Okazaki R, Matsumoto T, Harada S, Fukomoto S, Motokura T, Ogata E
Fourth Department of Internal Medicine, University of Tokyo School of Medicine, Japan.
Jpn J Med. 1991 Nov-Dec;30(6):545-7. doi: 10.2169/internalmedicine1962.30.545.
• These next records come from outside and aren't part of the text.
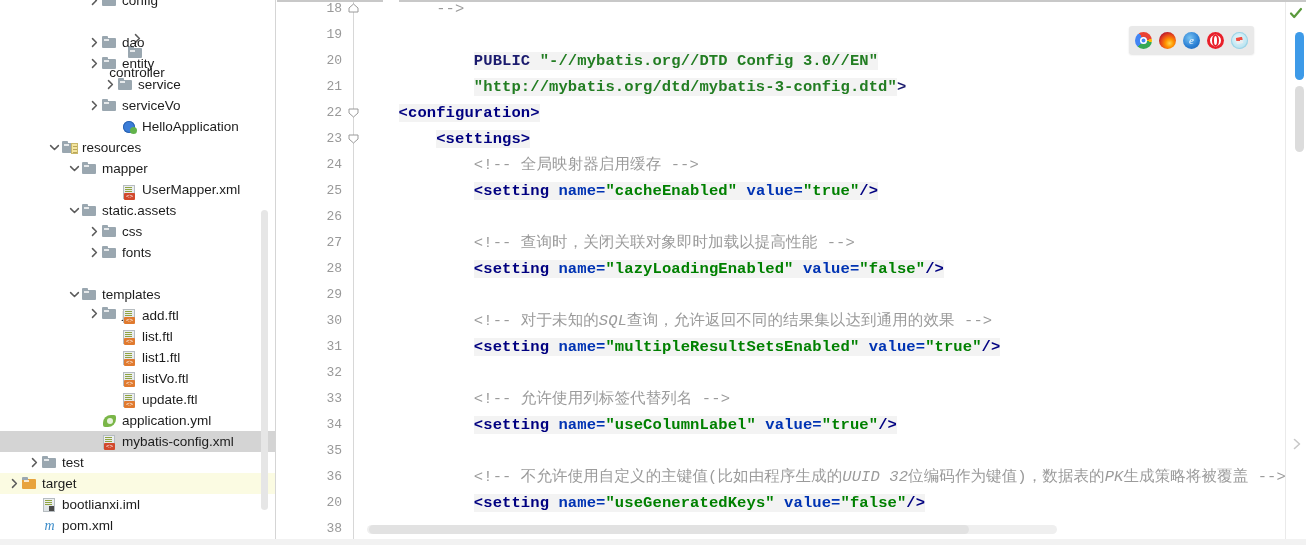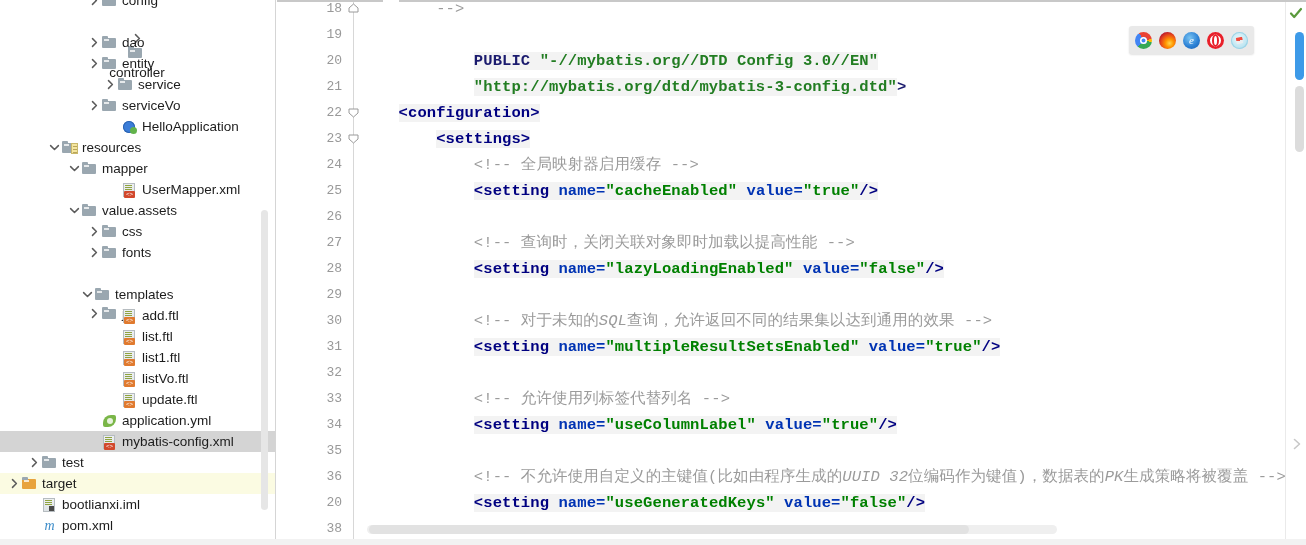--- a/index.html
+++ b/index.html
@@ -406,7 +406,7 @@
           </span>
           <span class="lbl">mapper</span>
         </div>
-        <div class="tree-row" style="position: absolute; left: 0px; right: 0px; top: 179px;">
+        <div class="tree-row" style="position: absolute; left: 0px; right: 0px; top: 179px; align-items: flex-end;">
           <span style="display: inline-block; flex: 0 0 auto; width: 108px; height: 21px;"></span>
           <span class="arrow"></span>
           <span class="ico">

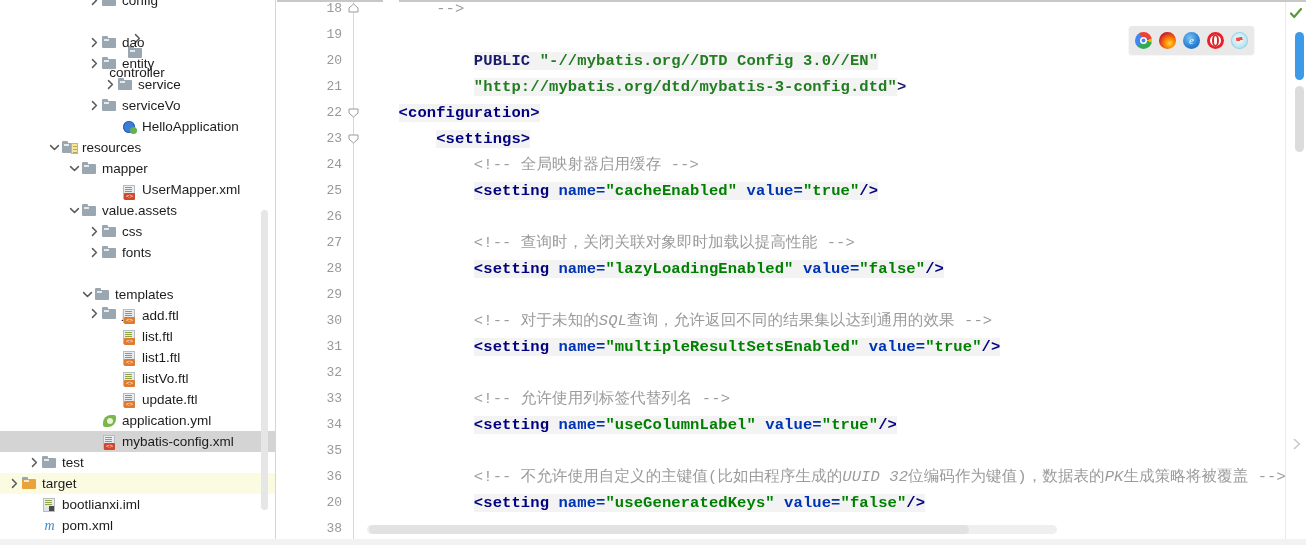--- a/index.html
+++ b/index.html
@@ -425,7 +425,7 @@
           <span class="ico">
             <span class="folder-b"></span>
           </span>
-          <span class="lbl">value.assets</span>
+          <span class="lbl">static.assets</span>
         </div>
         <div class="tree-row" style="position: absolute; left: 0px; right: 0px; top: 221px;">
           <span style="display: inline-block; flex: 0 0 auto; width: 88px; height: 21px;"></span>

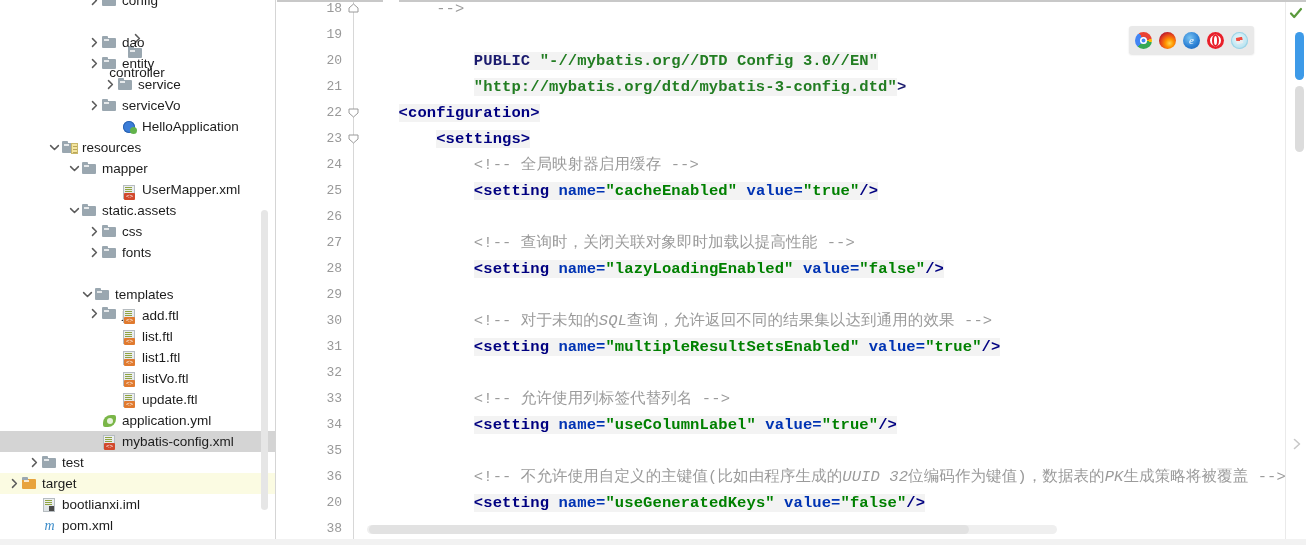--- a/index.html
+++ b/index.html
@@ -463,7 +463,7 @@
           </span>
           <span class="lbl">js</span>
         </div>
-        <div class="tree-row" style="position: absolute; left: 13px; right: 0px; top: 284px; text-align: center;">
+        <div class="tree-row" style="position: absolute; left: 0px; right: 0px; top: 284px; text-align: center;">
           <span style="display: inline-block; flex: 0 0 auto; width: 68px; height: 21px;"></span>
           <span class="arrow">
             <svg width="11" height="9" viewBox="0 0 11 9">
A patient with hypophosphatemic vitamin D-resistant rickets developed secondary erythrocytosis during treatment with large doses of vitamin D2 and phosphate. Erythrocytosis was accompanied by a fall in circulating plasma volume and appeared to have developed as a consequence of nephrocalcinosis because it occurred after the appearance of nephrocalcinosis following several episodes of hypercalcemia and hyperphosphatemia. Nephrocalcinosis and erythrocytosis did not disappear even after recovery of renal function. Thus, the present observations point to the importance of preventing these irreversible complications that could cause renal failure, erythrocytosis, and thrombotic events during the management of hypophosphatemic vitamin D-resistant rickets.
一名低磷性维生素D抵抗性佝偻病患者在大剂量维生素D2和磷酸盐治疗期间出现了继发性红细胞增多症。红细胞增多症伴有循环血浆量减少,似乎是肾钙质沉着症的结果,因为它发生在几次高钙血症和高磷血症后出现肾钙质沉着症之后。即使肾功能恢复,肾钙质沉着症和红细胞增多症也没有消失。因此,目前的观察结果表明,在低磷性维生素D抵抗性佝偻病的治疗中,预防这些可能导致肾衰竭、红细胞增多症和血栓形成事件的不可逆并发症非常重要。